Segment Start: The data

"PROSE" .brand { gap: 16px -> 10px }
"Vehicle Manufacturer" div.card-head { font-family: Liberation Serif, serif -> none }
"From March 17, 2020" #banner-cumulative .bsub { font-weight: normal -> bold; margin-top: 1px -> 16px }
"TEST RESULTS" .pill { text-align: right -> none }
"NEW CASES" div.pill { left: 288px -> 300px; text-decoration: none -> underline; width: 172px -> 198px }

Segment End: The data
Segment Start: The data

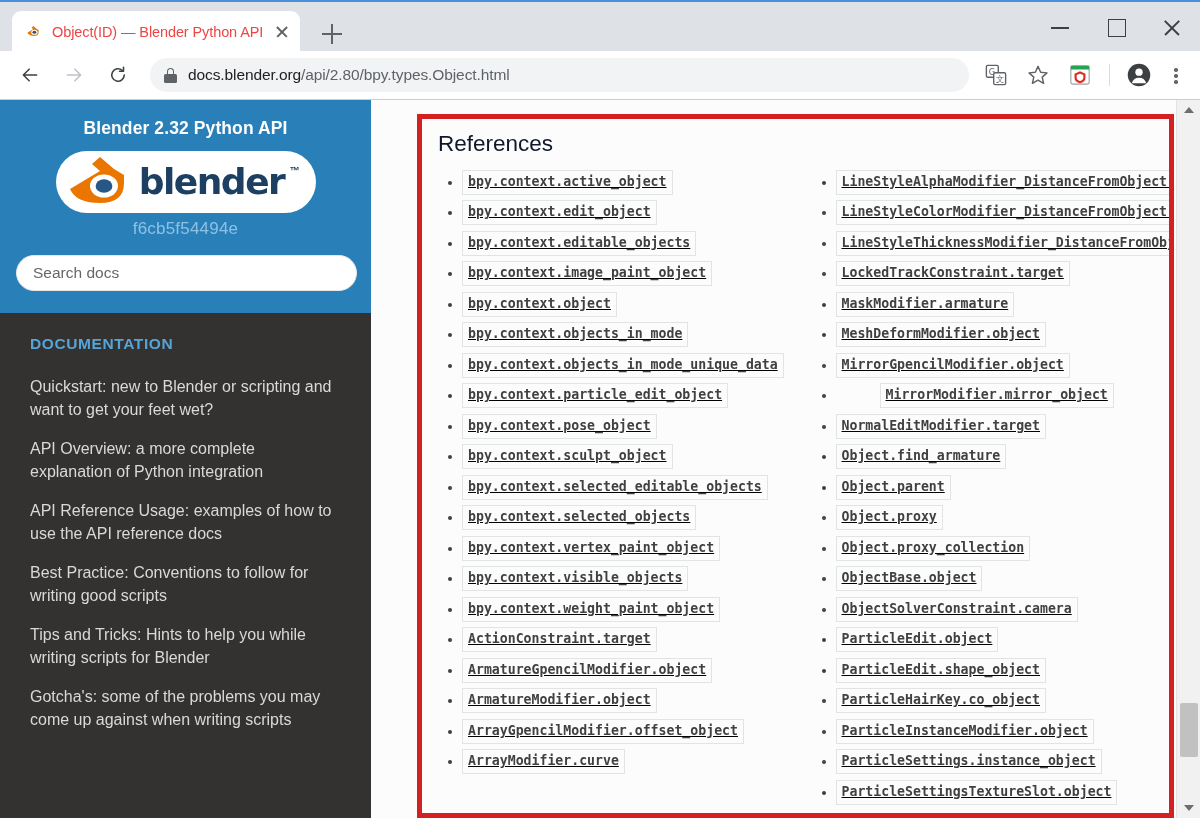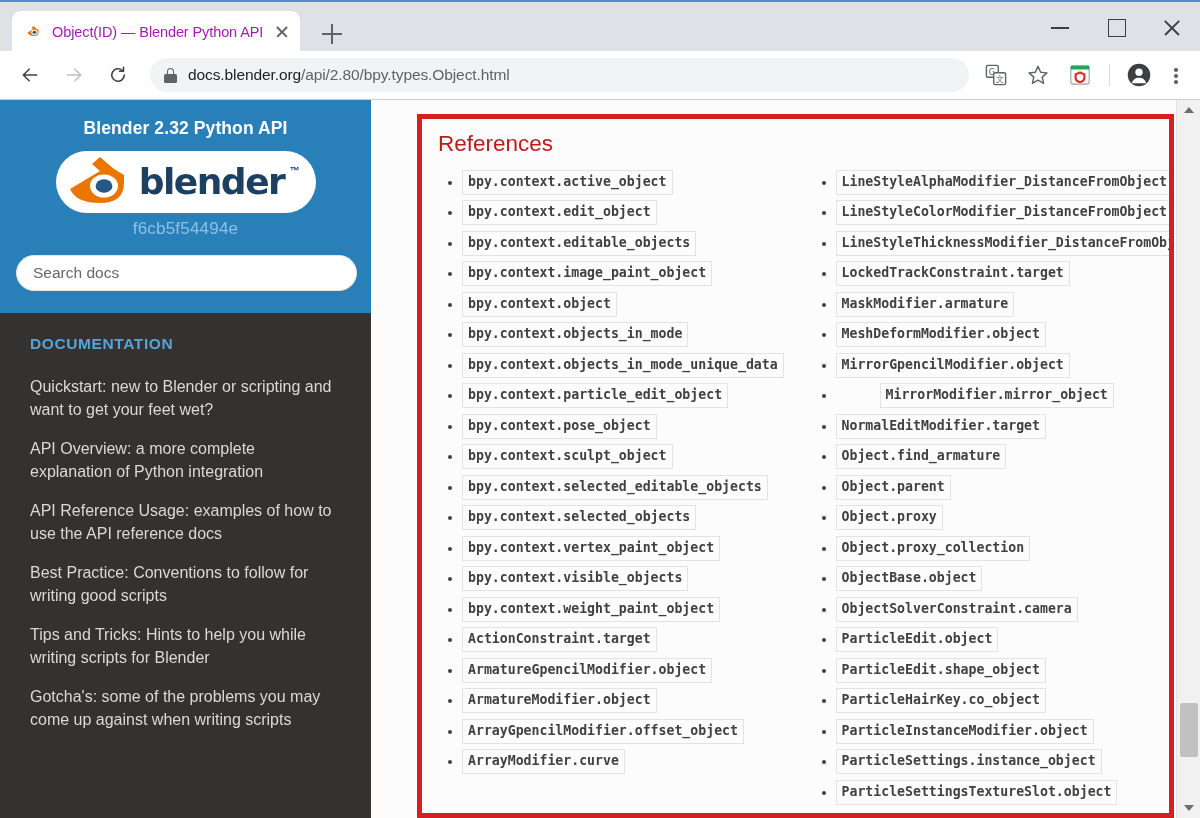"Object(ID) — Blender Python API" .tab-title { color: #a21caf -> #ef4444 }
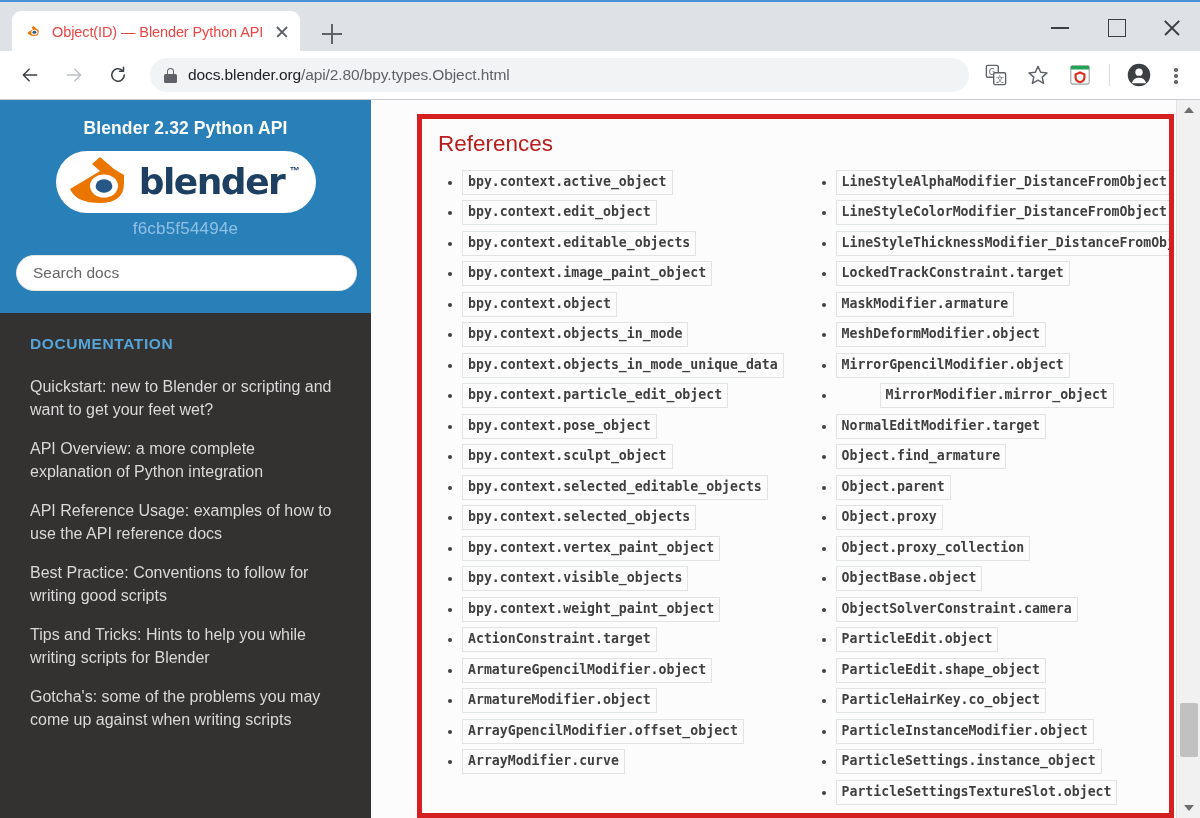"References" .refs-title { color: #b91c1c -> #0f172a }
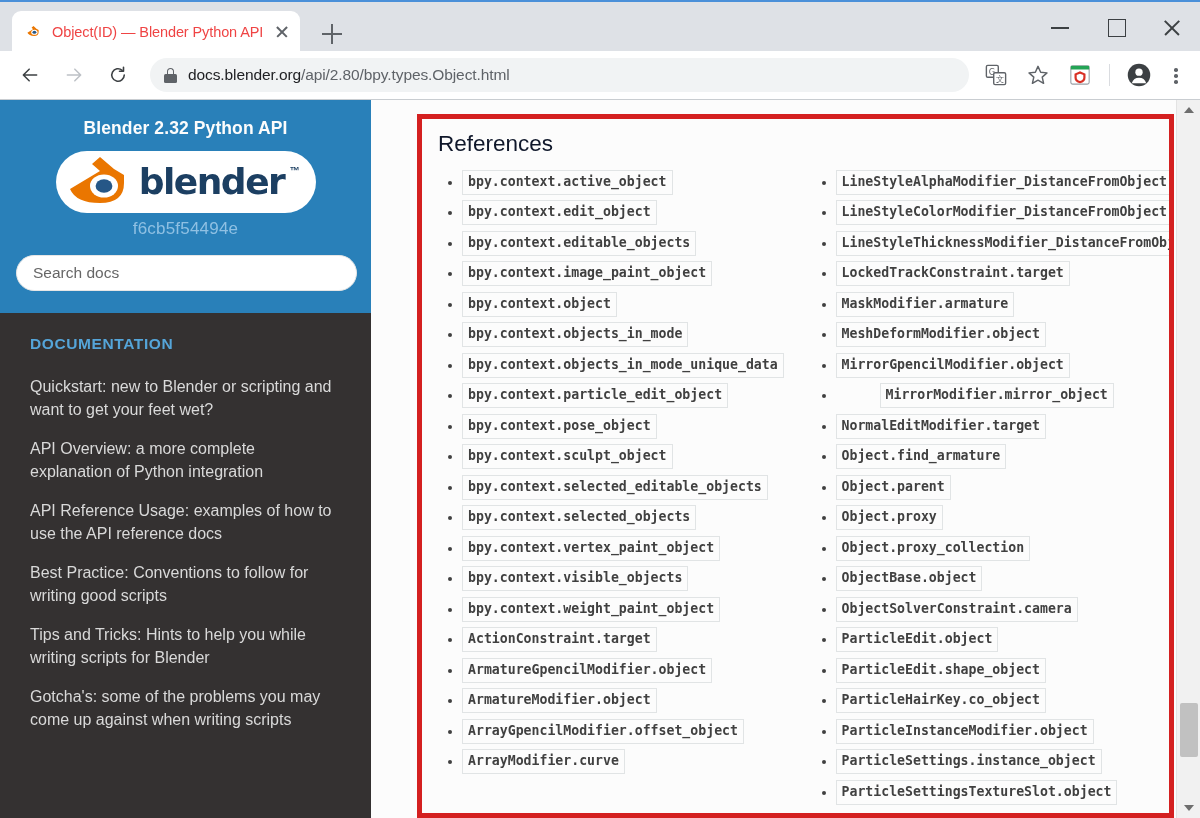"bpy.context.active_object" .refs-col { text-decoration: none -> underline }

Segment End: The data

Task instructions: Set down only the lines above that fall between the line holding "gap: 16px ->" and the line holding "left: 288px ->", inclusive, keeping each exact.

Solution below:
"PROSE" .brand { gap: 16px -> 10px }
"Vehicle Manufacturer" div.card-head { font-family: Liberation Serif, serif -> none }
"From March 17, 2020" #banner-cumulative .bsub { font-weight: normal -> bold; margin-top: 1px -> 16px }
"TEST RESULTS" .pill { text-align: right -> none }
"NEW CASES" div.pill { left: 288px -> 300px; text-decoration: none -> underline; width: 172px -> 198px }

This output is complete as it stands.